### [The task]
Copy the lines verbatim, beginning with the line that contains "DJAZZIE COURCELLE |" and continuing through the end of the data, and only those lines.

The data: Begin

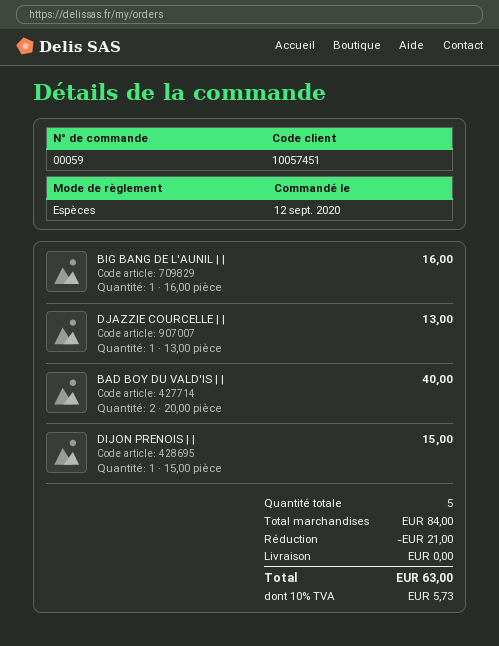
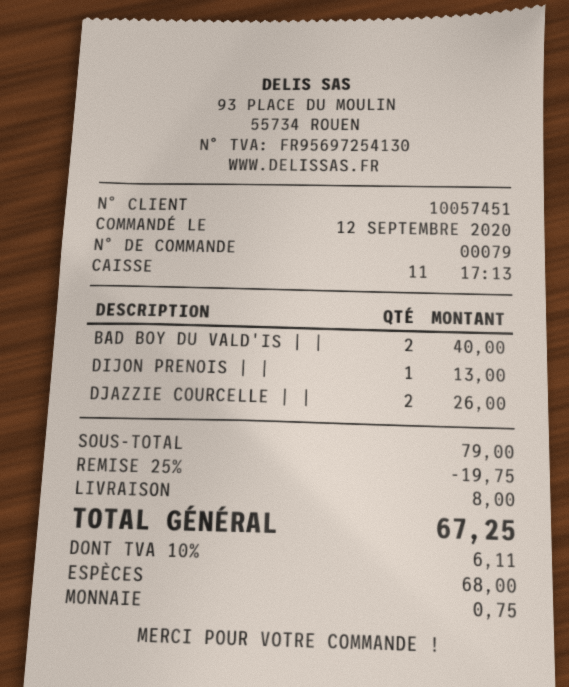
order number: 00059 -> 00079
BIG BANG DE L'AUNIL | |: 1 for 16.00 -> none
DJAZZIE COURCELLE | |: 1 for 13.00 -> 2 for 26.00
DIJON PRENOIS | |: 1 for 15.00 -> 1 for 13.00
subtotal: 84.00 -> 79.00
discount: 21.00 -> 19.75
shipping: 0.00 -> 8.00
tax: 10% = 5.73 -> 10% = 6.11
total: 63.00 -> 67.25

The data: End

### [Response area]
DJAZZIE COURCELLE | |: 1 for 13.00 -> 2 for 26.00
DIJON PRENOIS | |: 1 for 15.00 -> 1 for 13.00
subtotal: 84.00 -> 79.00
discount: 21.00 -> 19.75
shipping: 0.00 -> 8.00
tax: 10% = 5.73 -> 10% = 6.11
total: 63.00 -> 67.25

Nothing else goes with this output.